For the first time in almost 2,000 years, scientists have examined Jesus’ tomb, and what they have found underlines the historical truth of the Gospels.
The Holy Sepulchre is the rock cave in Jerusalem where Christ was buried and rose from the dead. The tomb is said to have been “discovered” by St. Helene, mother of the Emperor Constantine. It was the first Church of the “Anastasis” or Resurrection dedicated circa 335 after the Council of Nicea. The Sepulchre had never been subject to scientific scrutiny before and the archeologists, accompanied by a group of selected priests and monks, were surprised by what they saw. Despite centuries of dampness, wars, and more than a dozen earthquakes, everything in the rock-cut cave chamber is still intact.
In my long priestly life of 66 years, I visited the holy tomb 11 times – alone, in pilgrimages, with my mother, and most significantly in 1964, when I travelled there in the same airplane as Pope Paul VI, while escorting Cardinal Eugene Tisserant, then-Grand Master of the Order of the Holy Sepulchre of Jerusalem.
Not only is the rough burial shelf hewn from rock in one piece, but an additional feature was noted which verifies that the holy tomb conforms to standard burial chambers of the era.
Remnants of the original six-foot-high walls that were cut into the ancient limestone quarry still stand on the bedrock. There was also a broken slab of marble protecting the burial slab on which a small cross is carved. Equally important is how the features seen and photographed by the scientists tie in with the descriptions of Jesus’ burial and tomb in the New Testament.
Last February, safety concerns prompted Israeli police to shut down the Edicule (“little house”) for four hours. Within a month, an agreement to begin work was signed by the Churches. The fact that the details seen by the scientists in the tomb tie in with the New Testament is important in such a controversial city as Jerusalem.
Although the Gospels refer to Jesus being laid on a limestone slab and “wound in linen cloths with spices, as the manner of the Jews is to bury” (Jn 19:40) only tradition identifies the site as his place of burial and Resurrection.
An alternative location near Damascus Gate, outside the Old City walls, now known as the Garden Tomb, was established in the late 19th century by General Charles Gordon of Khartoum. It is mostly visited by Protestants but dismissed by Catholics and Orthodox Christians who revere the Church of the Holy Sepulchre site.
“There is no other site that has such a claim as weighty as that of the tomb at the Church of the Holy Sepulchre” said Dan Bahat, a veteran Israeli archeologist, who has worked on sites in Jerusalem for nearly half a century.
Although there has been extensive publicity on the fights and disagreements between the Christian denominations which share the church, few recognize that it is the only church in the world where six of the ancient Christian denominations – the Greek Orthodox, the Roman Catholic, the Armenian Orthodox, the Copts, the Ethiopians, and the Syriac Orthodox – worship side by side.

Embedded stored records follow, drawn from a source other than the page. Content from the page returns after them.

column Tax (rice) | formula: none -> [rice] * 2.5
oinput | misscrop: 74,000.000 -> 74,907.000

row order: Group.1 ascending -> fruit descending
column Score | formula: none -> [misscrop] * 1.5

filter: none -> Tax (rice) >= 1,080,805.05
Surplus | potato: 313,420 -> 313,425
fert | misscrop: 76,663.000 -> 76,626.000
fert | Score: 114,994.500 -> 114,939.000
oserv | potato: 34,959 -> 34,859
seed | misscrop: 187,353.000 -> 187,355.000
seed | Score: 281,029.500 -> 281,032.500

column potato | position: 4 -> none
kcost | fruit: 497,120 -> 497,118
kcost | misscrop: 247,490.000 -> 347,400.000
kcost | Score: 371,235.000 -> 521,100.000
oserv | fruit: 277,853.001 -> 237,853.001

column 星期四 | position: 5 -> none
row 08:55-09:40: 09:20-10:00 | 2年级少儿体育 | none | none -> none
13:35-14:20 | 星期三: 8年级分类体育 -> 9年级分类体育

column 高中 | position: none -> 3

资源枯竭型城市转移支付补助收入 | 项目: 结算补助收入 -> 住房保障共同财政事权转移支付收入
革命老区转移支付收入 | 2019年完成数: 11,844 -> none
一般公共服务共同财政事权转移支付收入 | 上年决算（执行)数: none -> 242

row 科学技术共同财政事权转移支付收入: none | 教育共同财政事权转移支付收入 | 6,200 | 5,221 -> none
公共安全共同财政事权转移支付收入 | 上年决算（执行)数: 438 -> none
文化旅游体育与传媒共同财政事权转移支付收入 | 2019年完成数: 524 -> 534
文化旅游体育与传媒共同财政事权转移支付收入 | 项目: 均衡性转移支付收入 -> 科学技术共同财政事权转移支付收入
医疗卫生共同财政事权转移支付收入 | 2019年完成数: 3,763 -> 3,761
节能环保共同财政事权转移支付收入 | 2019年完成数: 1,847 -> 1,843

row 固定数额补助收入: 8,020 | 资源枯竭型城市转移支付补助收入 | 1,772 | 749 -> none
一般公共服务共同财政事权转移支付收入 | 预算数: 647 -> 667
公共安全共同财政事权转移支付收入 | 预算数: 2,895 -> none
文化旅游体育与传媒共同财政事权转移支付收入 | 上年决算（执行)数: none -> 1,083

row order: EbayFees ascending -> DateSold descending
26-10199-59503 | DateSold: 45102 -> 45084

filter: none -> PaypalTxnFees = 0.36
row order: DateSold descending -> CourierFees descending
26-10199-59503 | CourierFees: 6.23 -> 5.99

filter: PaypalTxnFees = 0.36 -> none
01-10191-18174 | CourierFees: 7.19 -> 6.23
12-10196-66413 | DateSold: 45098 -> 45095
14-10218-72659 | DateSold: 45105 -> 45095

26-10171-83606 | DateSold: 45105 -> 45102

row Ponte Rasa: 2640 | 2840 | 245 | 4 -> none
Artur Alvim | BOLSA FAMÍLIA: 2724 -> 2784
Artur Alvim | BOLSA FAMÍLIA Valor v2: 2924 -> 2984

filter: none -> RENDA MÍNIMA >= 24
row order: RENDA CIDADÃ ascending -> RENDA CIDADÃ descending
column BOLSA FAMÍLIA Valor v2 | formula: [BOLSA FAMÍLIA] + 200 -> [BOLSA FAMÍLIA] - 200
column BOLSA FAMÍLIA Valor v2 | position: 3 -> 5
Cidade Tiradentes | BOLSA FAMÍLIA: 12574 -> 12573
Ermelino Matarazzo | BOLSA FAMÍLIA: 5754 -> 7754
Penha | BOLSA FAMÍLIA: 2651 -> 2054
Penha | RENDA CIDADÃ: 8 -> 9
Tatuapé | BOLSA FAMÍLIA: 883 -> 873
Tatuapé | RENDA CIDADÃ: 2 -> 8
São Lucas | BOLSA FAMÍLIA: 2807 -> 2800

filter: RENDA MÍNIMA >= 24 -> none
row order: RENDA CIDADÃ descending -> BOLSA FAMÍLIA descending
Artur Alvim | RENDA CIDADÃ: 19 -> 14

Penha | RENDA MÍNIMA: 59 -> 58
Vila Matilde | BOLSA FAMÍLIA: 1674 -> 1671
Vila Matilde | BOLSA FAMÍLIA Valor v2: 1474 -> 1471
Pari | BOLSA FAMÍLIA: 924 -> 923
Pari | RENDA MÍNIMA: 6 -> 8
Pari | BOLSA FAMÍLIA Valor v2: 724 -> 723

Instead of writing about any cooperation, the emphasis has generally been on how priests and monks have periodically become embroiled in bitter disputes over territories and responsibilities, sometimes involving violence.
Yet major repairs have been carried out with cooperative efforts by all six Churches. Indeed, the present repairs are minor compared to the rebuilding work to the dome in the 1960s. “The work now is being carried out by the three major communities,” said Father Athanasius Macora, who is responsible for supervising the agreement on the part of the Franciscan Custody of the Holy Land, “and the other three haven’t created any problems and have acquiesced to it.”
Exacerbating the delays to any repairs are old Ottoman laws which prevent any alterations being made. A decree governing the rights of the different Churches issued by Sultan Abd al-Majid in 1852 in the lead-up to the Crimean War is still in force. This freezing of territorial and other rights of the Churches became entrenched in the Treaty of Berlin in 1878.
While the status quo gave the Greeks, Catholics, and Armenians rights of possession of specified areas, it only gave rights of usage to the other three Churches. Additionally, much to the disquiet of Catholics, it confirmed that the lion’s share of the church belonged to the Greek Orthodox.
The present Church of the Holy Sepulchre that houses the traditional sites of the Crucifixion and the Resurrection has had a long history of development. Although it is still essentially the Crusaders’ basilica, it has suffered not only from centuries of neglect but also from earthquakes and fires, not to mention outrageous alterations. Yet in spite of its dilapidated condition it is one of the most sacred spots in the world.
We are fortunate in this archdiocese to enjoy and possess the Lieutenancy of the Equestrian Order of the Holy Sepulchre of Jerusalem and to be the heirs of the Crusaders. The investiture of new members will take place Nov. 17 at Holy Rosary Cathedral in Vancouver.